I don't know, I think in this case, black and white e ink is an advantage. It makes ads much less intrusive. And also the lack of video capabilities. Or otherwise they would be flashing talking neon colored banners


----------



## Carl246 (Apr 10, 2011)

So, now that people are receiving them, was I right? Is it a non-issue?

Carl


----------



## Forster (Mar 9, 2009)

Carl246 said:


> So, now that people are receiving them, was I right? Is it a non-issue?
> 
> Carl


As far as I'm concerned it's a complete non-issue. 99% of my time on the kindle is reading books, ads aren't in the books.


----------



## lb505 (Feb 23, 2009)

Forster said:


> As far as I'm concerned it's a complete non-issue. 99% of my time on the kindle is reading books, ads aren't in the books.
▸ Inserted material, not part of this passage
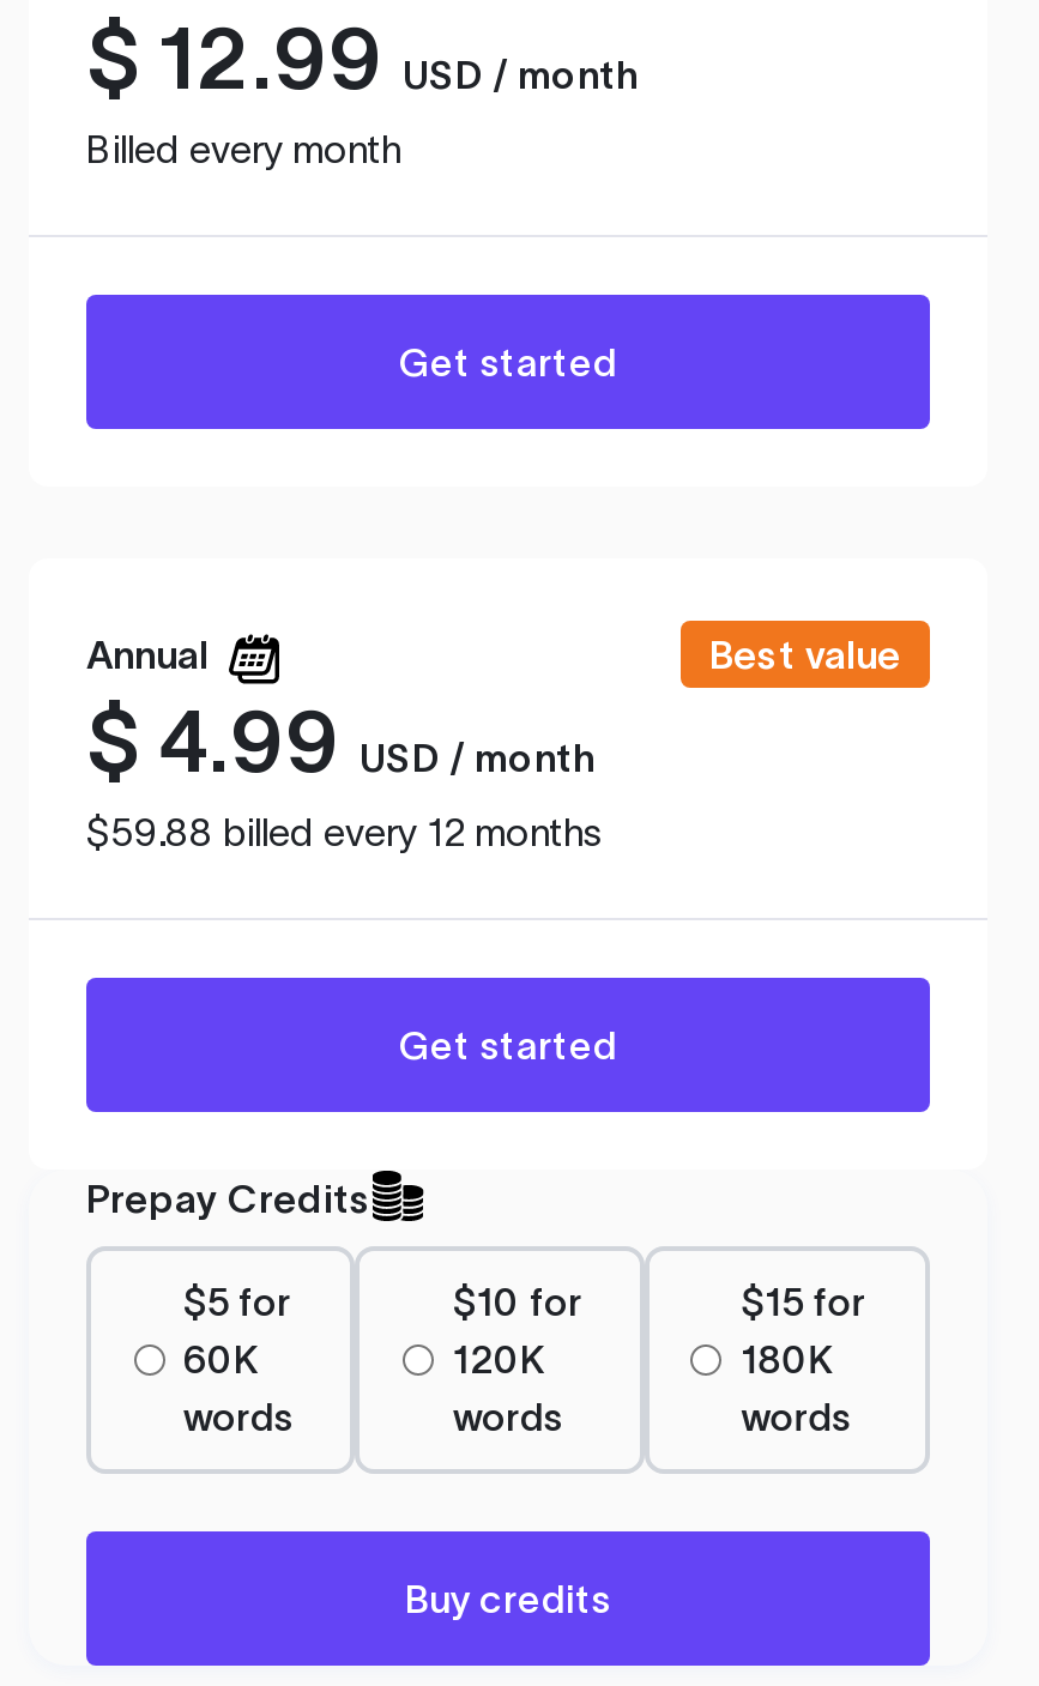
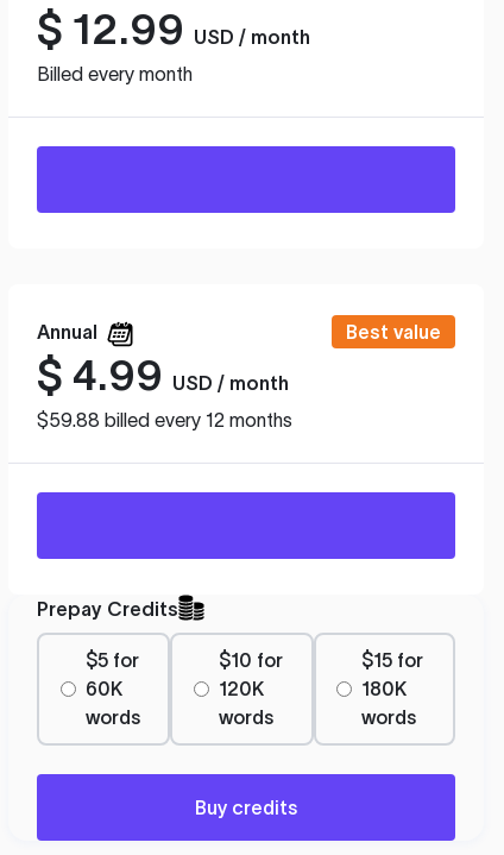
[399,340,617,383] Get started -> none
[399,1023,617,1066] Get started -> none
I agree 100%. I don't look at my screen when I am not reading. Who cares what's there?


----------



## Toby (Nov 25, 2008)

My father's Birthday Present Kindle came today. The Ads are much better than the current screensavers, except for John Steinbeck, the person reading the kindle & fishes. I have had to look at the same pics since the K1.


----------



## Mrs. K. (Dec 31, 2010)

At the risk of sounding paranoid, no...I wouldn't buy it. But let's assume many people will and that it proves a success. This means the trend will continue. The only way to stop it is for the progression to fail.

It is ALWAYS a matter of getting the public to accept change in small increments. Don't believe me? Look at gasoline prices, and the difference between, say, 2004 and now. We threw fits at paying $3.00 a gallon, then the price did go down a bit before its current slow sneak up to the current outrage. I paid $4.00 the other day and I'm pretty sure I was supposed to feel like I got a bargain 'cause it was down from $4.19.
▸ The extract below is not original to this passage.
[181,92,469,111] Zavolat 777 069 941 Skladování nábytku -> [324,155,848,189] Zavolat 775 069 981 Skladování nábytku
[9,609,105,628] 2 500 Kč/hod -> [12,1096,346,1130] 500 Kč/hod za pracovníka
The same sneak takes place with the TV ads...bad enough that the screen crawls/animations and the station name take up incrementally bigger portions of the screen. Now the ads are even part of the show (such as the obvious Ford ads in _White Collar_.) Maybe you won't notice at first, or you haven't seen one yet...and if you don't notice or care, and if you just accept it and go on, that's making their job even easier.
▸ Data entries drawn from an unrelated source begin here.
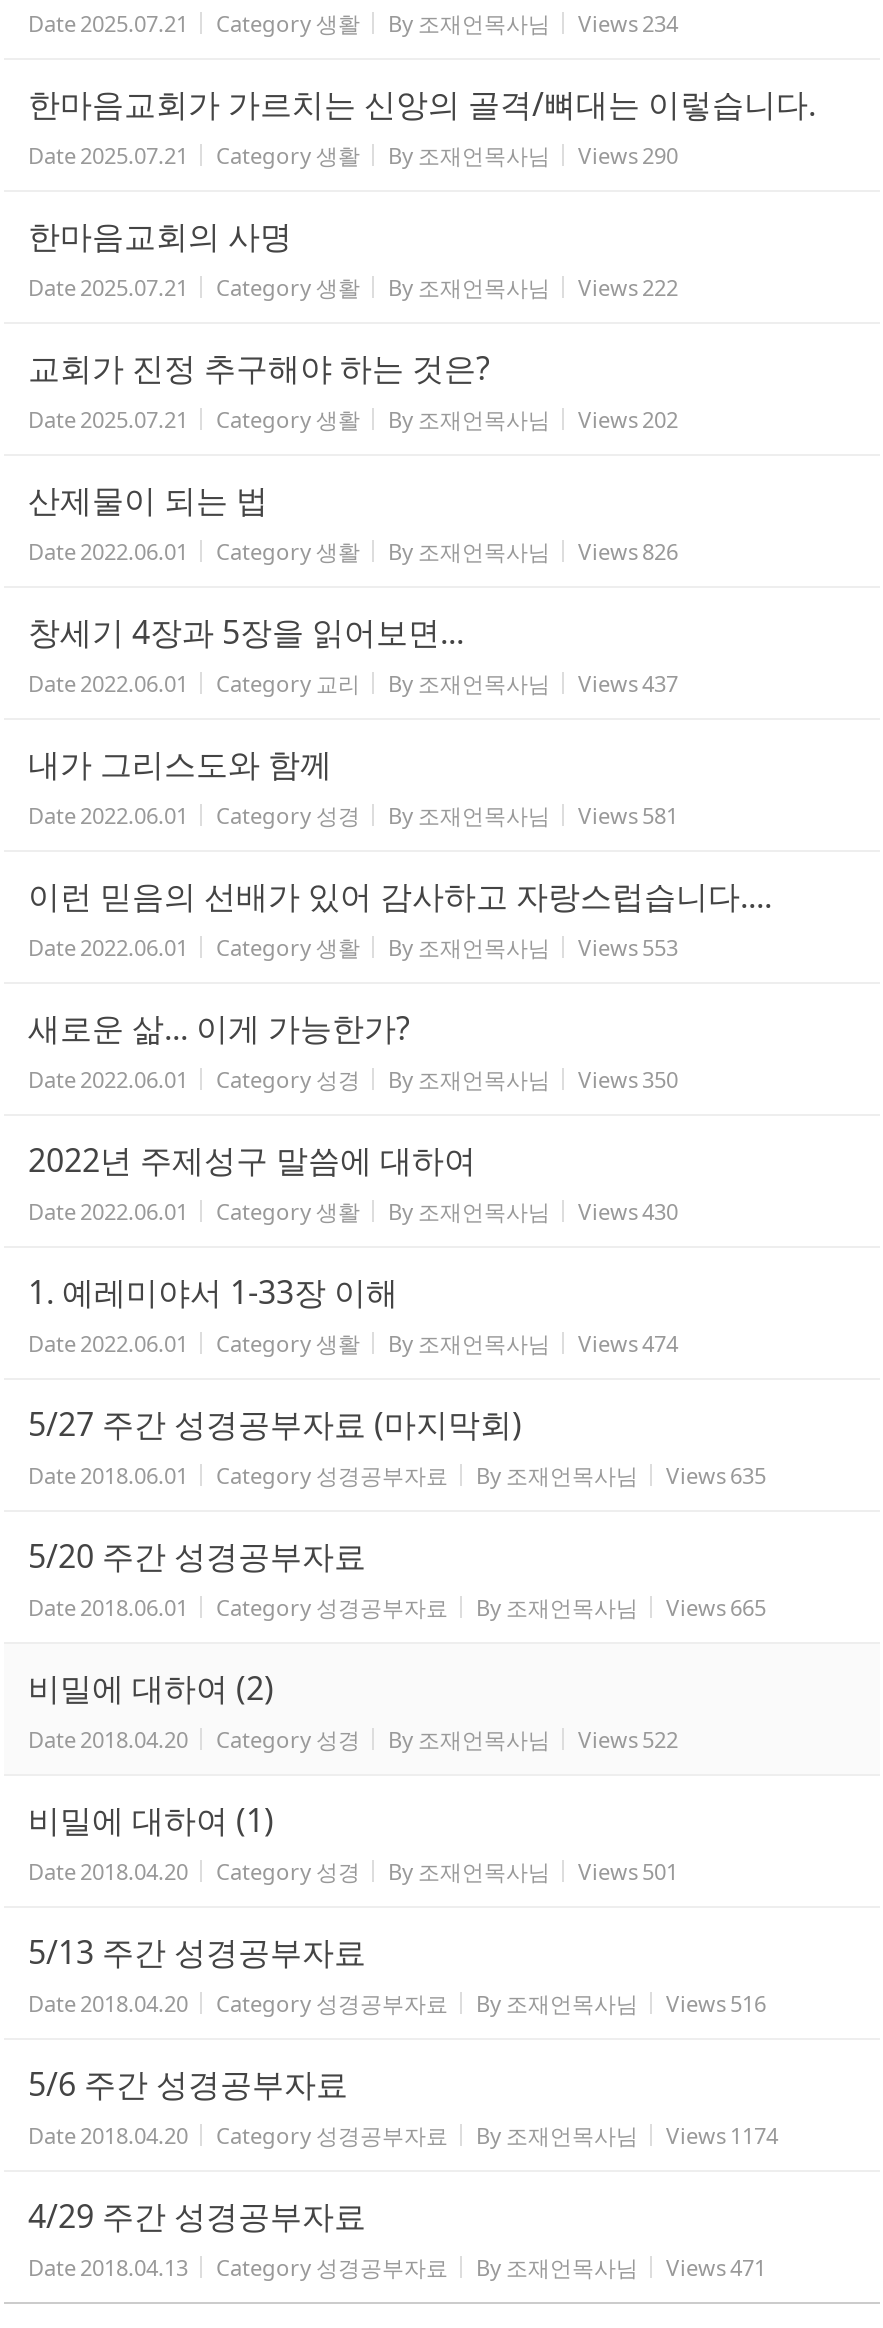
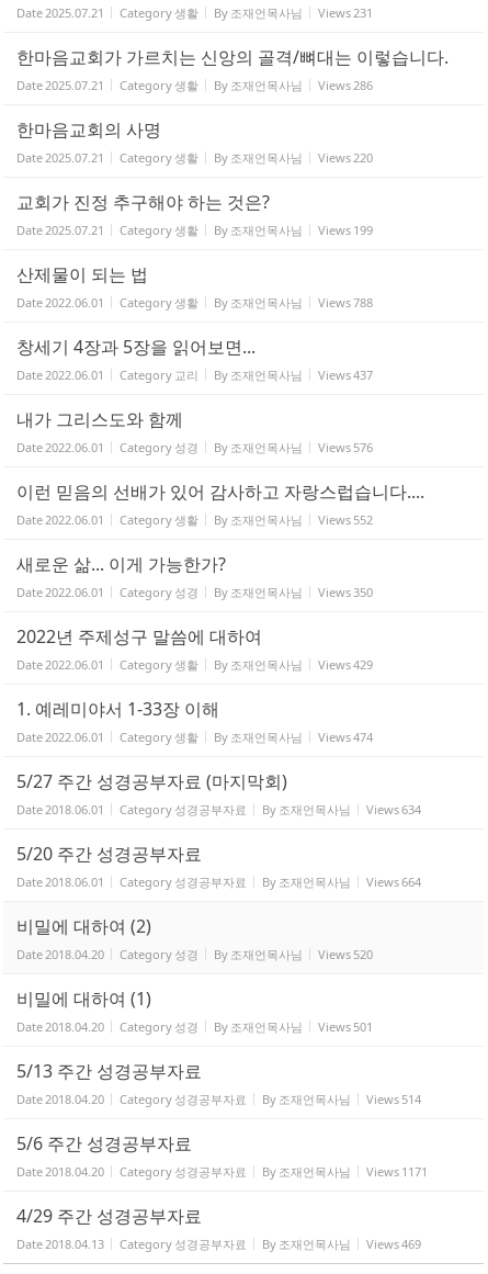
[28,8,678,38] Date 2025.07.21 Category 생활 By 조재언목사님 Views 234 -> [16,4,373,21] Date 2025.07.21 Category 생활 By 조재언목사님 Views 231
[28,140,678,170] Date 2025.07.21 Category 생활 By 조재언목사님 Views 290 -> [16,77,373,93] Date 2025.07.21 Category 생활 By 조재언목사님 Views 286
[28,272,678,302] Date 2025.07.21 Category 생활 By 조재언목사님 Views 222 -> [16,149,373,166] Date 2025.07.21 Category 생활 By 조재언목사님 Views 220
[28,404,678,434] Date 2025.07.21 Category 생활 By 조재언목사님 Views 202 -> [16,222,373,238] Date 2025.07.21 Category 생활 By 조재언목사님 Views 199
[28,536,678,566] Date 2022.06.01 Category 생활 By 조재언목사님 Views 826 -> [16,294,373,311] Date 2022.06.01 Category 생활 By 조재언목사님 Views 788
[28,800,678,830] Date 2022.06.01 Category 성경 By 조재언목사님 Views 581 -> [16,439,373,455] Date 2022.06.01 Category 성경 By 조재언목사님 Views 576
[28,932,678,962] Date 2022.06.01 Category 생활 By 조재언목사님 Views 553 -> [16,511,373,528] Date 2022.06.01 Category 생활 By 조재언목사님 Views 552
[28,1196,678,1226] Date 2022.06.01 Category 생활 By 조재언목사님 Views 430 -> [16,656,373,673] Date 2022.06.01 Category 생활 By 조재언목사님 Views 429
[28,1460,766,1490] Date 2018.06.01 Category 성경공부자료 By 조재언목사님 Views 635 -> [16,801,421,818] Date 2018.06.01 Category 성경공부자료 By 조재언목사님 Views 634
[28,1592,766,1622] Date 2018.06.01 Category 성경공부자료 By 조재언목사님 Views 665 -> [16,873,421,890] Date 2018.06.01 Category 성경공부자료 By 조재언목사님 Views 664
[28,1724,678,1754] Date 2018.04.20 Category 성경 By 조재언목사님 Views 522 -> [16,946,373,962] Date 2018.04.20 Category 성경 By 조재언목사님 Views 520
[28,1988,766,2018] Date 2018.04.20 Category 성경공부자료 By 조재언목사님 Views 516 -> [16,1091,421,1107] Date 2018.04.20 Category 성경공부자료 By 조재언목사님 Views 514
[28,2120,778,2150] Date 2018.04.20 Category 성경공부자료 By 조재언목사님 Views 1174 -> [16,1163,428,1180] Date 2018.04.20 Category 성경공부자료 By 조재언목사님 Views 1171
[28,2252,766,2282] Date 2018.04.13 Category 성경공부자료 By 조재언목사님 Views 471 -> [16,1236,421,1252] Date 2018.04.13 Category 성경공부자료 By 조재언목사님 Views 469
Now, my guess is you won't see it with a K4...but maybe by the time they roll out the K5 you won't have a choice about receiving the ads. And maybe the K6 will have only a _tiny_ ad on your reading page...and yeah, maybe I'm wrong and if so, I'll be glad to eat my words when I pay for a K6 without ads.


----------



## Carl246 (Apr 10, 2011)

Mrs. K. said:


> At the risk of sounding paranoid,


Yeah, you're paranoid.  Seriously, you do have a valid point but as long as the Ads are this unobtrusive and it helps to lower prices, I'm not bothered in the slightest.

Carl


----------



## R. M. Reed (Nov 11, 2009)

On the Amazon main page the non-ad wi-fi Kindle isn't mentioned, but you can still get it if you click through to the order page. I wonder if it will disappear after a while.


----------



## Nulke (Mar 5, 2011)

evrose said:


> No no no, you're doing it wrong Nulke... you have to add a +1 to that rant, and then post a link to your self-published book under it. Come on, get with the program!


LOL...little bit late in my response but very witty evrose. I guess I'll just have to get started on a book so I can do just that.


----------



## Susan J (May 14, 2010)

This offer was the catalyst that I needed to upgrade from K2 to K3. My K3 with offers arrived on 4/29. On 4/30 I bought Water for Elephants for $4.17 and got a $10 credit so gained $5.83. Today I got the AMZN $20 gift card for $10. So my savings in just two days effectively takes it below that $99 price point that several have mentioned. 

I must say that the ads seem very attractive to me, a big improvement over the boring dead authors. I went to the manage my Kindle page and had the option to say what type of ads (artistic style) that I would like or not like to see increased.


----------



## laurie_lu (May 10, 2010)

Can the screensaver hack be installed over the ads to eliminate them?


----------



## Eltanin Publishing (Mar 24, 2011)

Very interesting. I, also, opened the cover of my K3SO to see the $20 GC for $10 offer. What's interesting is that 1) that isn't the screen saver that was there when I put it to sleep, and 2) my wi-fi was turned off. So it seems like the kindle is "preloaded" with ads/offers that are scheduled to appear on a certain date.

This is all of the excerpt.